Anyways, lyrically, it was inspired by a book I read that was recommended to me by a friend online. I was a bit wary initially, but I got completely hooked on it, and it’s probably one of my favourite reading experiences of the last few years, as I got completely wrapped up in this book and somehow related so much to one of the characters that I ended up writing this song and borrowing that character for my own story inspired by that novel.

Musically, the two different sections came quite naturally from each other, but are quite unrelated. I liked the chromatic bass movement in the verses, and that was something I deliberately set out to achieve. The other section has a chord progression that is sorta similar to something else, but I wanted the chromatic bass movement to be the musical link between the two sections. I also decided that although the sections were in different keys, that I wouldn’t try and modulate neatly between them, but rather have an abrupt change to reflect the different states of mind and change in the song lyrically.

When I perform this song live in intimate venues, I try to get the audience to do the backing vocal lines in the “chorus” as whispers while I sing and play over it.
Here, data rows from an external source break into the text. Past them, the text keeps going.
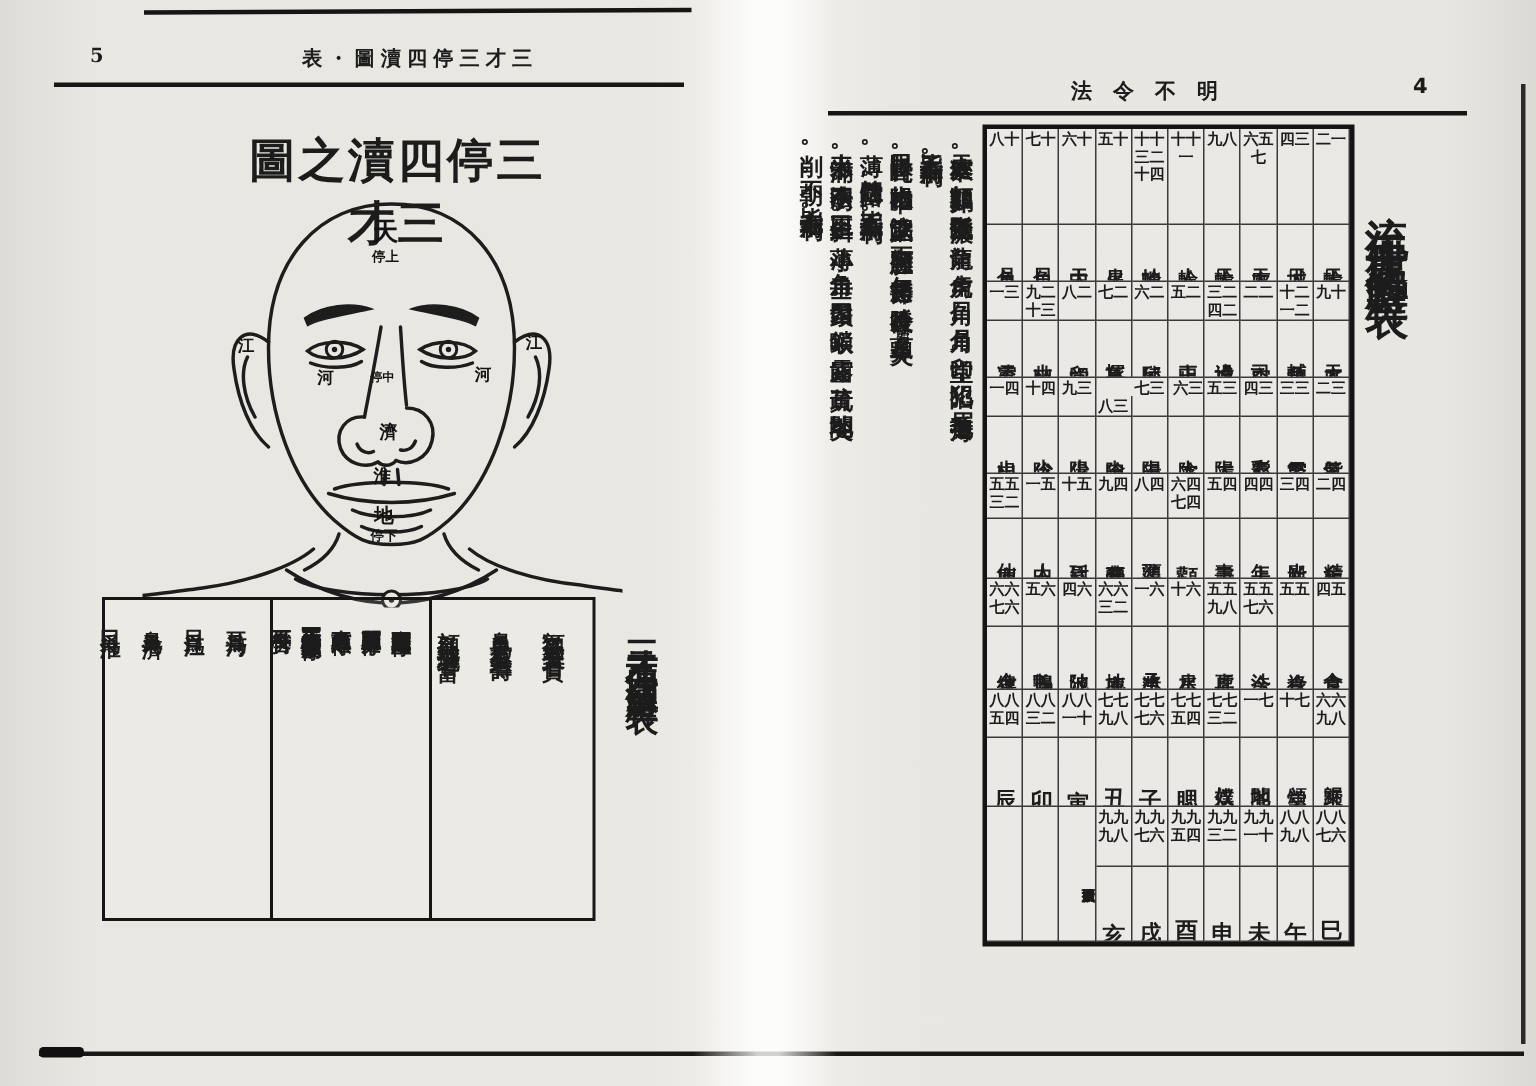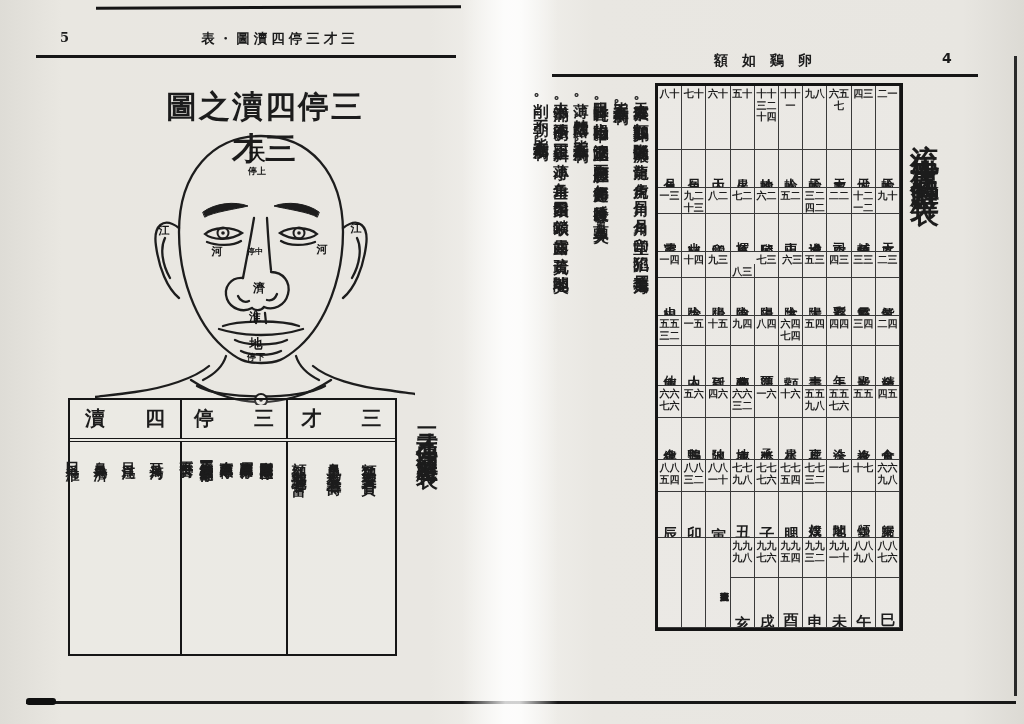--- a/index.html
+++ b/index.html
@@ -142,25 +142,20 @@
       <text x="122" y="135" font-size="11">河</text>
       <text x="227" y="133" font-size="11">河</text>
       <text x="160" y="134" font-size="8">停中</text>
       <text x="164" y="172" font-size="12">濟</text>
       <text x="160" y="201" font-size="12">淮</text>
       <text x="161" y="228" font-size="13">地</text>
       <text x="161" y="240" font-size="9">停下</text>
     </svg>
 
     <div class="abs" id="ltable">
-      <div id="lt-header">
-        <div class="lth lth1">瀆　　四</div>
-        <div class="lth lth2">停　　三</div>
-        <div class="lth lth3">才　　三</div>
-      </div>
       <div id="lt-body">
         <div class="lt-cell lt-c1" id="lt-sidu">
             <div>耳爲河</div>
             <div>目爲江</div>
             <div>鼻爲濟</div>
             <div>口爲淮</div>
           </div>
         <div class="lt-cell lt-c2" id="lt-santing">
             <div>自髮際至眉間是上停</div>
             <div>自眉間至鼻是中停</div>
@@ -173,21 +168,21 @@
             <div>鼻爲人有人者壽</div>
             <div>頦爲地有地者富</div>
           </div>
       </div>
     </div>
 
     <div class="abs vert" id="lp-sidetitle">三才三停四瀆解釋表</div>
   </div>
 
   <div>
-    <div class="abs" id="rp-runhead">額如鷄卵</div>
+    <div class="abs" id="rp-runhead">法令不明</div>
     <div class="abs" id="rp-pagenum">4</div>
     <div class="abs" id="rp-rule"></div>
 
     <div class="abs" id="anno">
         <div class="anno-col">天庭窄狹。額如鷄卵。髮際低濃。龍角。虎角。日角。月角。印堂。犯陷。眉毛黃薄。</div>
         <div class="anno-col">皆主三十前不利。</div>
         <div class="anno-col">眼目昏眊。山根陷窄。淚堂深陷。兩顴臃腫。年壽起節。反吟復吟。<span class="anno-note">即左右偏</span>鼻頭尖</div>
         <div class="anno-col">薄。灶門昂露。皆主五十前不利。</div>
         <div class="anno-col">人中平滿。法令不明。正口歪斜。薄小。角垂。鬚困口。鎖喉。齒露。疏黃。地閣尖</div>
         <div class="anno-col">削。不朝。皆主七十前不利。</div>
I’m a fan of audience participation, and it’s something that makes me very happy when it works. Generally, it has worked better than expected, and audiences seem quite willing to humour a silly piano playing songwriter in his silly little whims. But it keeps me entertained, and that’s a good thing.
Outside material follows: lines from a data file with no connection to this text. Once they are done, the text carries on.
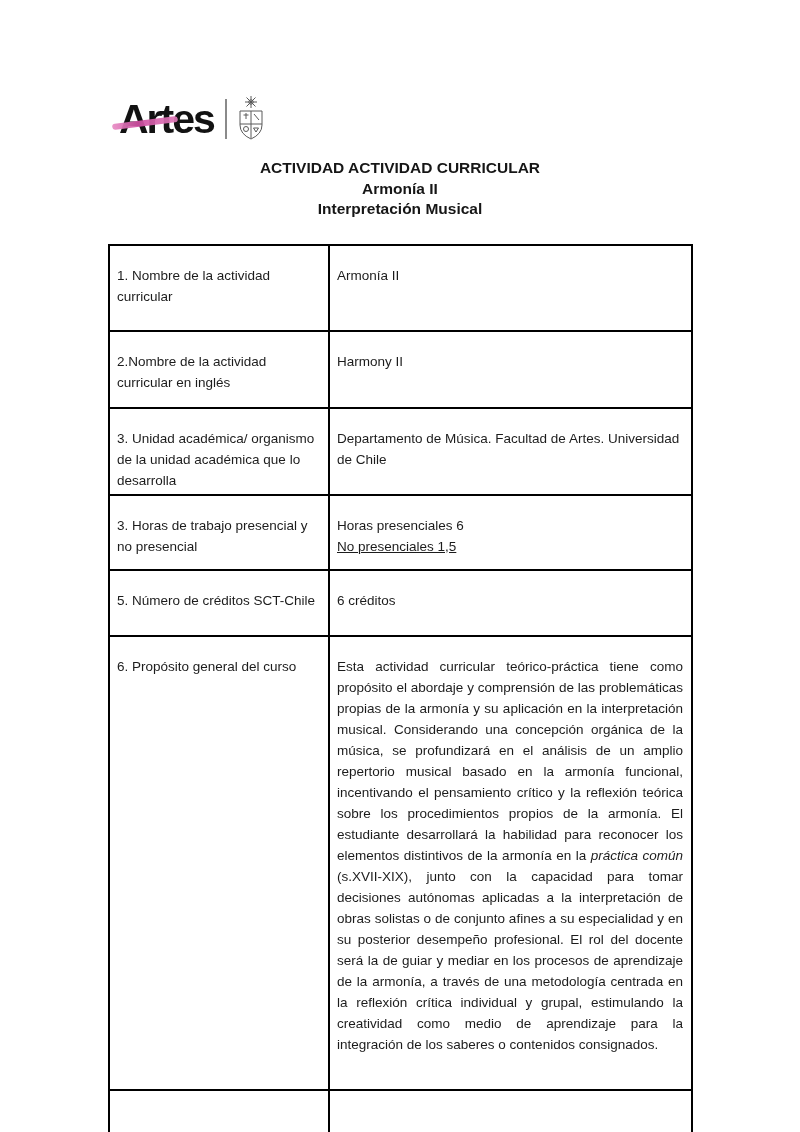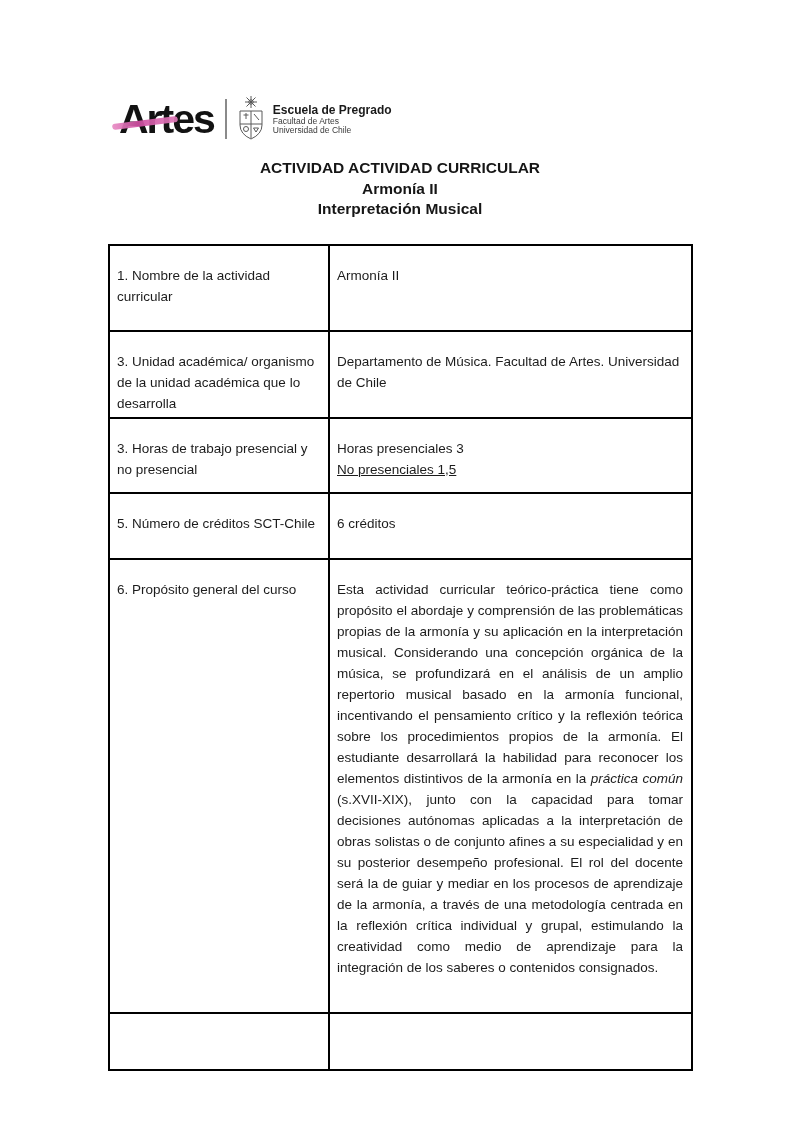--- a/index.html
+++ b/index.html
@@ -115,47 +115,46 @@
         <circle cx="15" cy="8" r="2.2"></circle>
         <path d="M4,17 h22 v14 q0,9 -11,14 q-11,-5 -11,-14 z"></path>
         <line x1="15" y1="17" x2="15" y2="44"></line>
         <line x1="4" y1="30" x2="26" y2="30"></line>
         <path d="M7.5,21 h5 M10,19 v6"></path>
         <line x1="18" y1="20" x2="23" y2="26"></line>
         <circle cx="10" cy="35" r="2.5"></circle>
         <path d="M17.5,34 h5 l-2.5,4 z"></path>
       </g>
     </svg>
-    <div class="org-lines">
-      <div class="org-line-main">Escuela de Pregrado</div>
-      <div class="org-line-sub">Facultad de Artes</div>
-      <div class="org-line-sub">Universidad de Chile</div>
-    </div>
   </header>
 
   <section class="title-block">
     <div class="title-line">ACTIVIDAD ACTIVIDAD CURRICULAR</div>
     <div class="title-line">Armonía II</div>
     <div class="title-line">Interpretación Musical</div>
   </section>
 
   <table class="curriculum-table">
     <tbody>
       <tr class="r1">
         <td class="col-label label-spaced">1. Nombre de la actividad curricular</td>
         <td>Armonía II</td>
       </tr>
+      <tr class="r2">
+        <td class="col-label">2.Nombre de la actividad curricular en inglés</td>
+        <td>Harmony II</td>
+      </tr>
       <tr class="r3">
         <td class="col-label">3. Unidad académica/ organismo de la unidad académica que lo desarrolla</td>
         <td>Departamento de Música. Facultad de Artes. Universidad de Chile</td>
       </tr>
       <tr class="r4">
         <td class="col-label">3. Horas de trabajo presencial y no presencial</td>
         <td>
-          <div class="value-line">Horas presenciales 3</div>
+          <div class="value-line">Horas presenciales 6</div>
           <div class="value-line">No presenciales 1,5</div>
         </td>
       </tr>
       <tr class="r5">
         <td class="col-label">5. Número de créditos SCT-Chile</td>
         <td>6 créditos</td>
       </tr>
       <tr class="r6">
         <td class="col-label">6. Propósito general del curso</td>
         <td>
The demo is just that – a demo. I tried a few times to demo this song, and just kept fucking it up, to be honest. And while I certainly don’t ace the song in this recording either, it’s at least close enough to be a half decent reflection of what the song is supposed to be like. Just without the strings that I’ve written in my head, or the female vocal parts that I’ve used in live performances a few times, or really, anything other than just the piano line and my own vocals.
Helen (don’t make a sound) [demo] by misterebby

(photos are hosted on my flickr page)

The Comfort Of The Keys

I’m not sure what I think of this song. It’s really in a style that is far more straight-forward than what I usually write. It’s odd, there’s little things about it that completely put me off the song, but other parts of it that really endear it to me. In essence, it’s a love song to my piano, but the piano part is clichéd and simplistic and really straightforward. Which makes no sense. I think I’ll have to rewrite the piano line completely now that the rest of the song has slotted into place in my head.
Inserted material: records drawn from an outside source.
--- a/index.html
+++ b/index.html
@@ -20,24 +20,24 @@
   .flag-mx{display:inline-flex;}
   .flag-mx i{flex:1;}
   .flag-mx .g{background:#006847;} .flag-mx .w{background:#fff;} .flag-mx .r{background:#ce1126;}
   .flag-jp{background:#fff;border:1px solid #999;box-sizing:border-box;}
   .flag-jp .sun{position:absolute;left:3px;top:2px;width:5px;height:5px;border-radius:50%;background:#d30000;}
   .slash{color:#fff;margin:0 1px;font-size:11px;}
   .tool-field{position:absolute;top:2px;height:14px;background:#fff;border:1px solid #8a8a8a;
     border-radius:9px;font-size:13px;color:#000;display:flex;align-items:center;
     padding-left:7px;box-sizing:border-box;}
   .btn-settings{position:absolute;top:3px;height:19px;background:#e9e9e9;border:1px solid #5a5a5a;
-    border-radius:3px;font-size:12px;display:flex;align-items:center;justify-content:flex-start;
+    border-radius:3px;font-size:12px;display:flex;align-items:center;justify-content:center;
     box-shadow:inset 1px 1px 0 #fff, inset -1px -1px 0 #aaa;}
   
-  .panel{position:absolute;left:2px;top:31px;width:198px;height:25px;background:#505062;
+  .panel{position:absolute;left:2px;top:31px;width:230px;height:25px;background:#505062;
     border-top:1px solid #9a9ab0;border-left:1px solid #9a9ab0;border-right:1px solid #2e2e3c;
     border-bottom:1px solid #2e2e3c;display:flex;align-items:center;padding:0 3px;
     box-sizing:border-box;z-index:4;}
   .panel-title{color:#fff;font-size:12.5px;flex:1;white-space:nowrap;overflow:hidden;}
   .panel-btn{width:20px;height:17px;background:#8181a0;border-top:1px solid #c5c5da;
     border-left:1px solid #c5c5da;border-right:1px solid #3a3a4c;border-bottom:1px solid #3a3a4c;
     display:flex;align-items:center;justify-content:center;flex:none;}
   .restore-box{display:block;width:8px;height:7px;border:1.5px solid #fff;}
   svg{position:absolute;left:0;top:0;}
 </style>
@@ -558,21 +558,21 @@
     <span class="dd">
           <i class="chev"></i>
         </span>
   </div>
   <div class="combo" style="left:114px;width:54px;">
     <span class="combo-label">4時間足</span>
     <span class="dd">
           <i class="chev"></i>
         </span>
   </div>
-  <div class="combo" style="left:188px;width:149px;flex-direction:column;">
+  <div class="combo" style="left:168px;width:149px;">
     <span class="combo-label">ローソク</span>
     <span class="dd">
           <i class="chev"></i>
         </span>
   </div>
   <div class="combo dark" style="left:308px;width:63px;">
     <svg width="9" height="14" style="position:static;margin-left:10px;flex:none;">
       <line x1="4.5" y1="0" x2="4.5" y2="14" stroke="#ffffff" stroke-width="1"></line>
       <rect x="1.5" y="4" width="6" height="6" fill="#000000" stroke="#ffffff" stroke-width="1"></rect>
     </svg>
The song itself grew from a two line little snippet that I wrote down somewhere and kept with my little scrap pages of lyric fragments. I intended on slotting it into a different song, but one day it just grew and became its own song. I’m fond of it, and I think it’s cute, but it’s oddly out of place when put next to some of the other songs. However, the other two it has been hanging around with, in terms of being written around the same time, are also more simplistic than what I usually write. I’m sure I’ll manage to overcook and overcomplicate them in time, but I’m just gonna go with it for now and see how the songs come out. They definitely have a shape that emerges quite naturally as I work on them, and I tend to ignore the ones that need a beat/percussion/production led development in place of the songs I can go ahead and give shape to on the piano.

This song also has a chord progression that I myself don’t actually like, yet each verse opens with it. I just find it too clichéd and over used, and yet there I am using the very same progression. Even structurally it’s really straightforward. Oh well. It’s definitely a song that is probably completely out of step with music that is being written and released these days, and feels very 70’s piano ballad in some ways to me. But, I’ve kinda come to terms with it, and I do like it for what it is.

Oh, and this one is really a very rough demo, I dunno what’s going on with my rolled tongue on “added it to…” – you’ll hear what I mean. And somehow the piano sounds more muffled than on other demos using the same settings. I think I was forgetting to actually use the pedal. See? crappy piano line in a song that’s written for my piano. And the levels are a bit shaky, and I think I even got a line or two completely wrong. But I’ll do a better retake of it soon.